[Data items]
------------------------------------------------------------------------
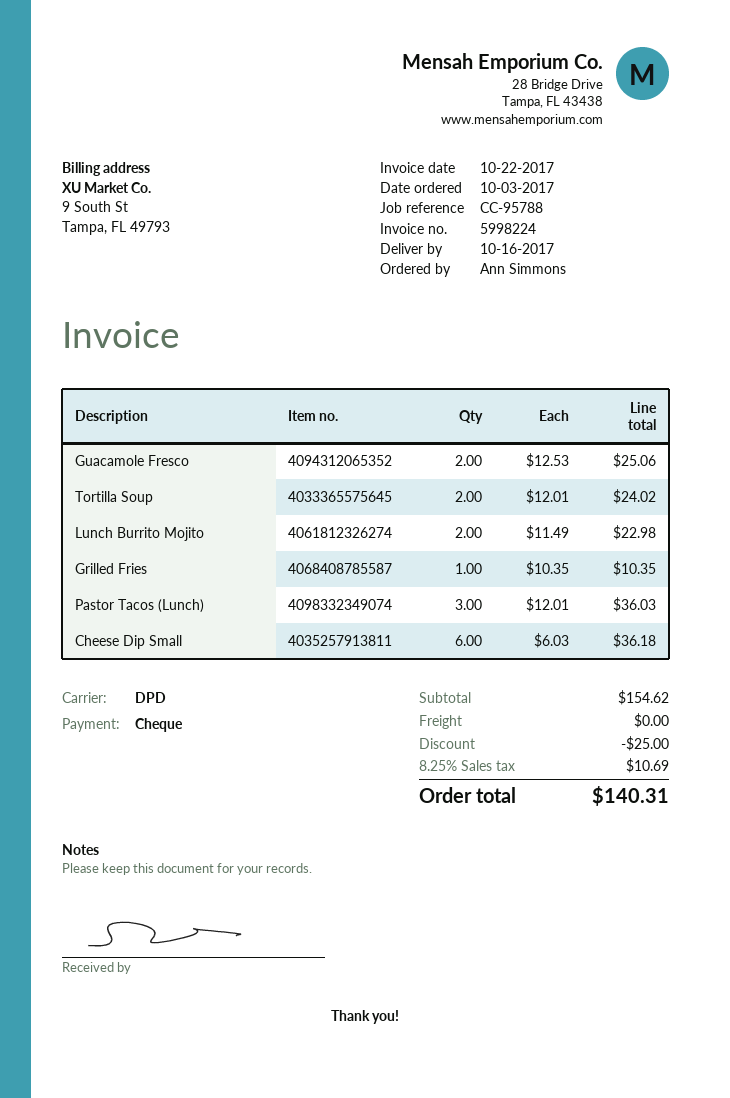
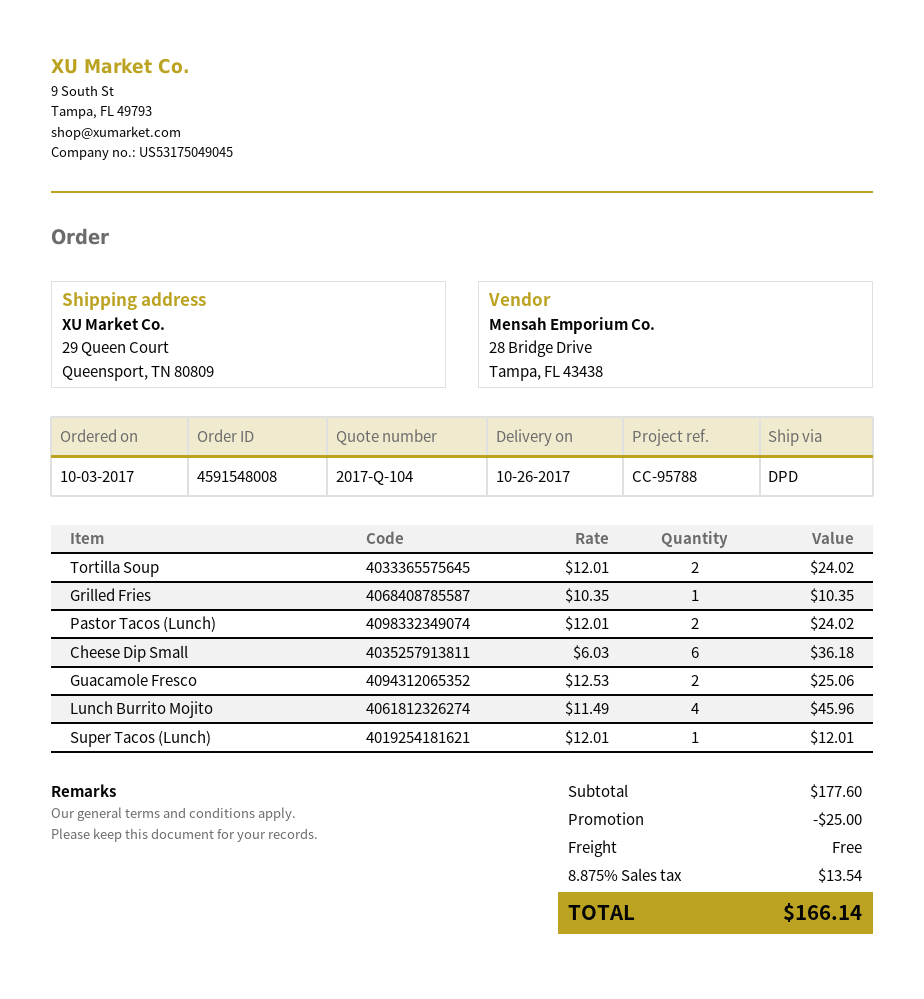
delivery date: 2017-10-16 -> 2017-10-26
Lunch Burrito Mojito: 2 x 11.49 = 22.98 -> 4 x 11.49 = 45.96
Pastor Tacos (Lunch): 3 x 12.01 = 36.03 -> 2 x 12.01 = 24.02
Super Tacos (Lunch): none -> 1 x 12.01 = 12.01
subtotal: 154.62 -> 177.60
tax: 8.25% = 10.69 -> 8.875% = 13.54
total: 140.31 -> 166.14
------------------------------------------------------------------------
Exercise instructions: In the data above, find the line containing "Pastor Tacos (Lunch): 3", then copy it and every later line exactly.

Finished exercise:
Pastor Tacos (Lunch): 3 x 12.01 = 36.03 -> 2 x 12.01 = 24.02
Super Tacos (Lunch): none -> 1 x 12.01 = 12.01
subtotal: 154.62 -> 177.60
tax: 8.25% = 10.69 -> 8.875% = 13.54
total: 140.31 -> 166.14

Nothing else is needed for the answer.